What is needed =>
Search the entries below. Return every line that has "font" in it.

Exercise data =>
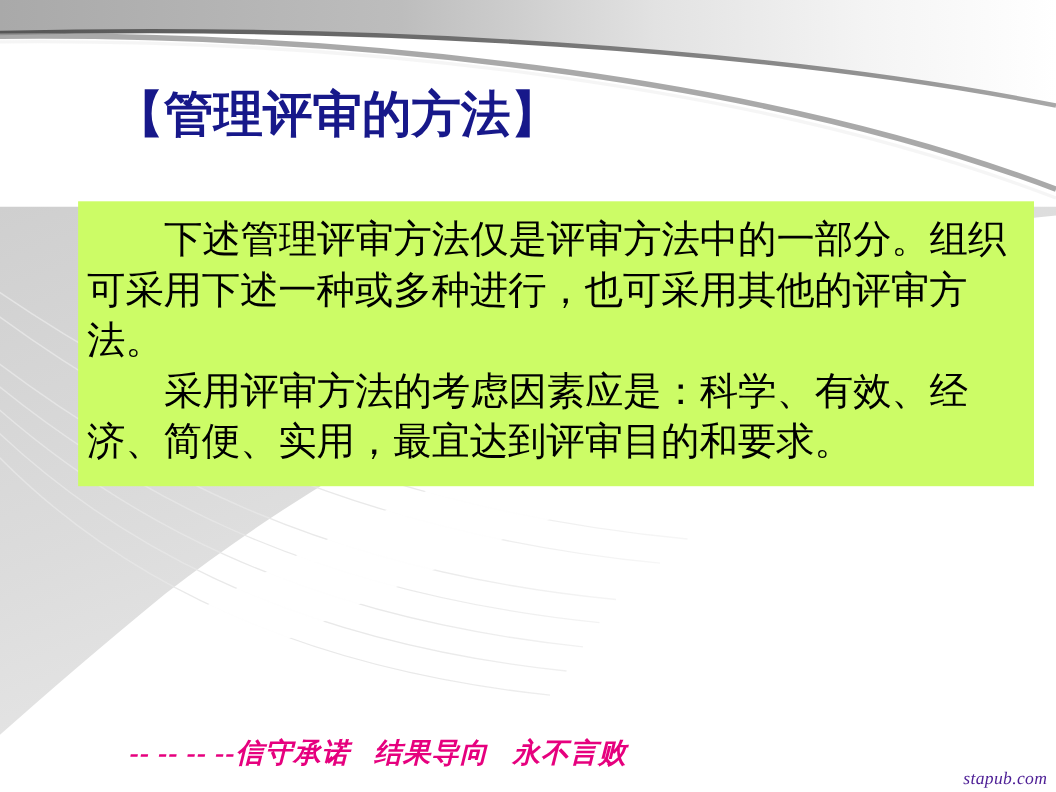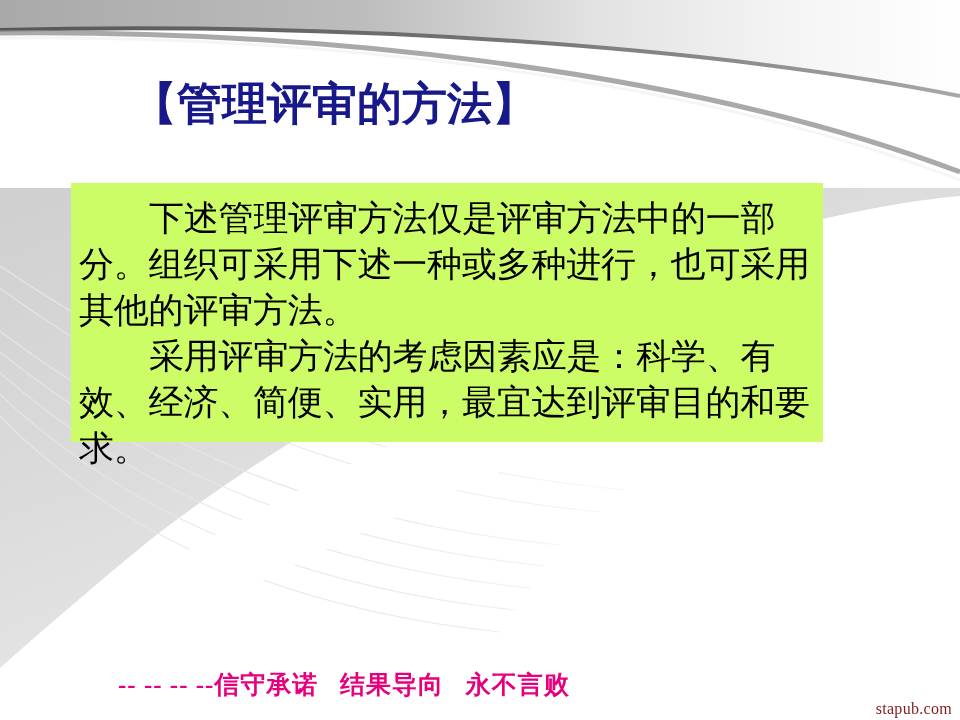--- a/index.html
+++ b/index.html
@@ -30,7 +30,7 @@
   
   #slide-title {
     position: absolute;
-    left: 132px;
+    left: 104px;
     top: 76px;
     z-index: 5;
     color: #17188a;

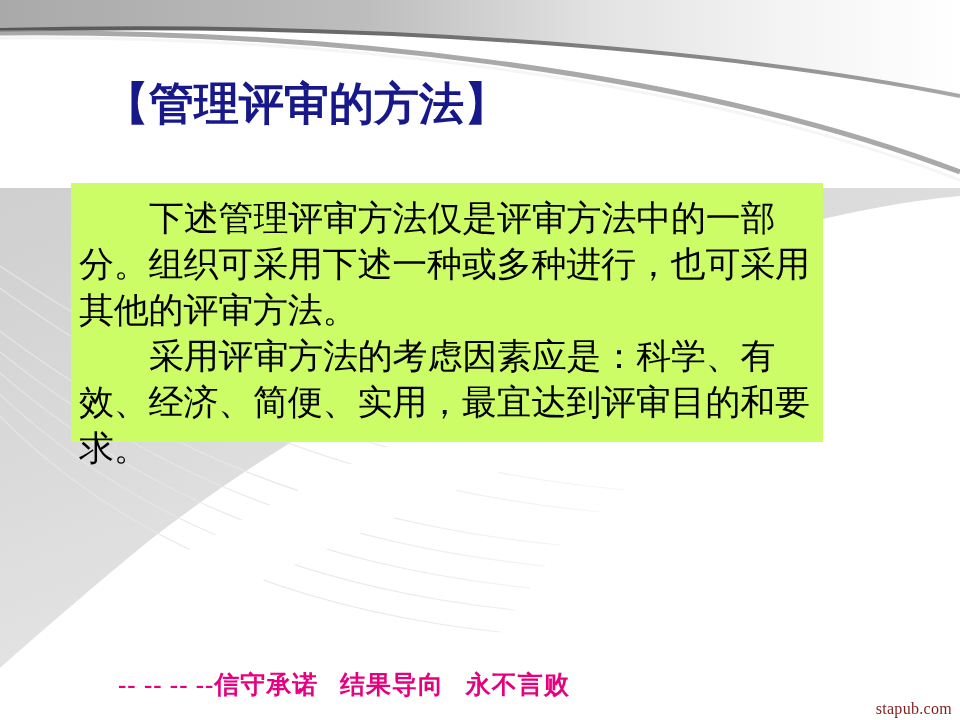--- a/index.html
+++ b/index.html
@@ -47,7 +47,7 @@
     position: absolute;
     left: 71px;
     top: 183px;
-    width: 752px;
+    width: 869px;
     height: 259px;
     background: #ccfc66;
     z-index: 4;

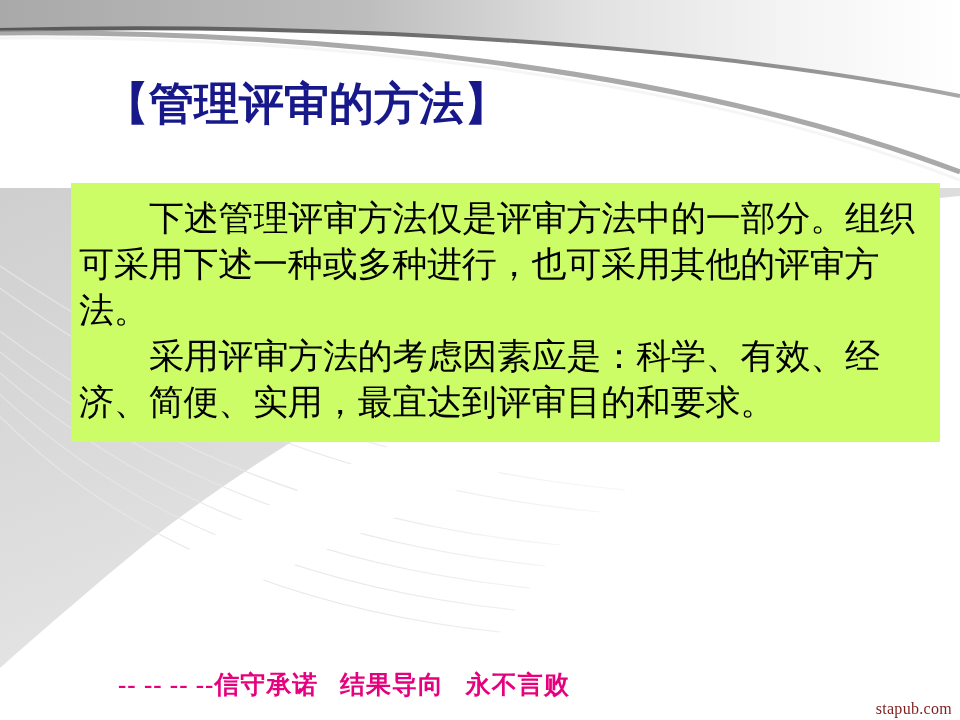--- a/index.html
+++ b/index.html
@@ -78,6 +78,7 @@
     font-weight: bold;
     letter-spacing: 1px;
     white-space: pre;
+    font-style: italic;
   }
 
   

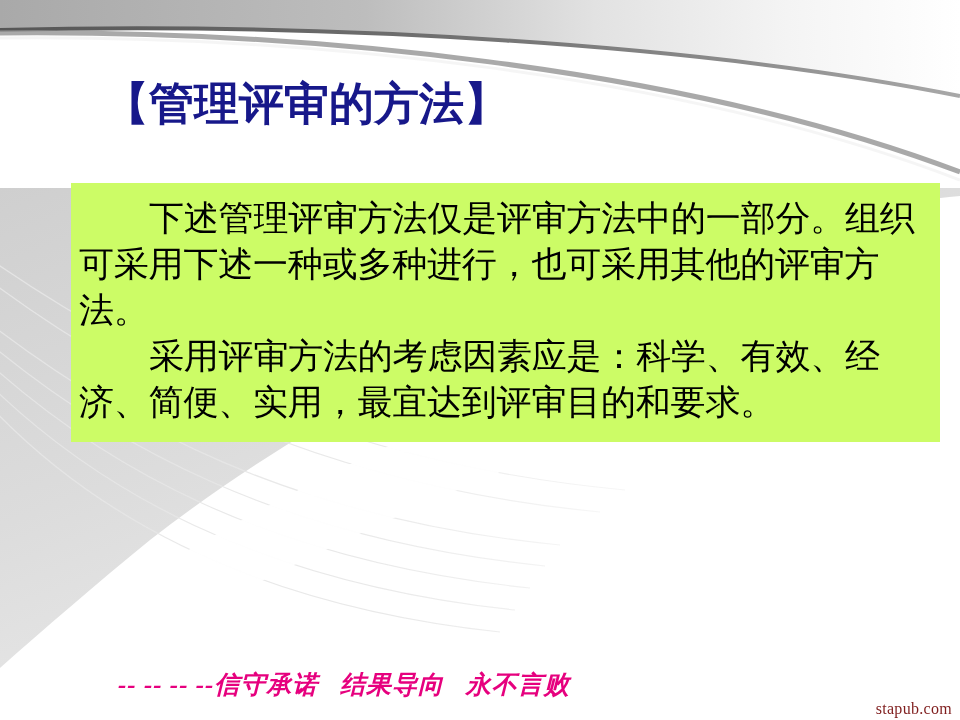--- a/index.html
+++ b/index.html
@@ -87,10 +87,11 @@
     right: 8px;
     bottom: 2px;
     z-index: 6;
-    color: #7f1d1d;
+    color: #4c1d95;
     font-family: "Liberation Serif", "DejaVu Serif", serif;
     font-size: 16px;
     letter-spacing: 0.3px;
+    font-style: italic;
   }
 </style>
 </head>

Response =>
     font-weight: bold;
+    font-style: italic;
     font-family: "Liberation Serif", "DejaVu Serif", serif;
     font-size: 16px;
+    font-style: italic;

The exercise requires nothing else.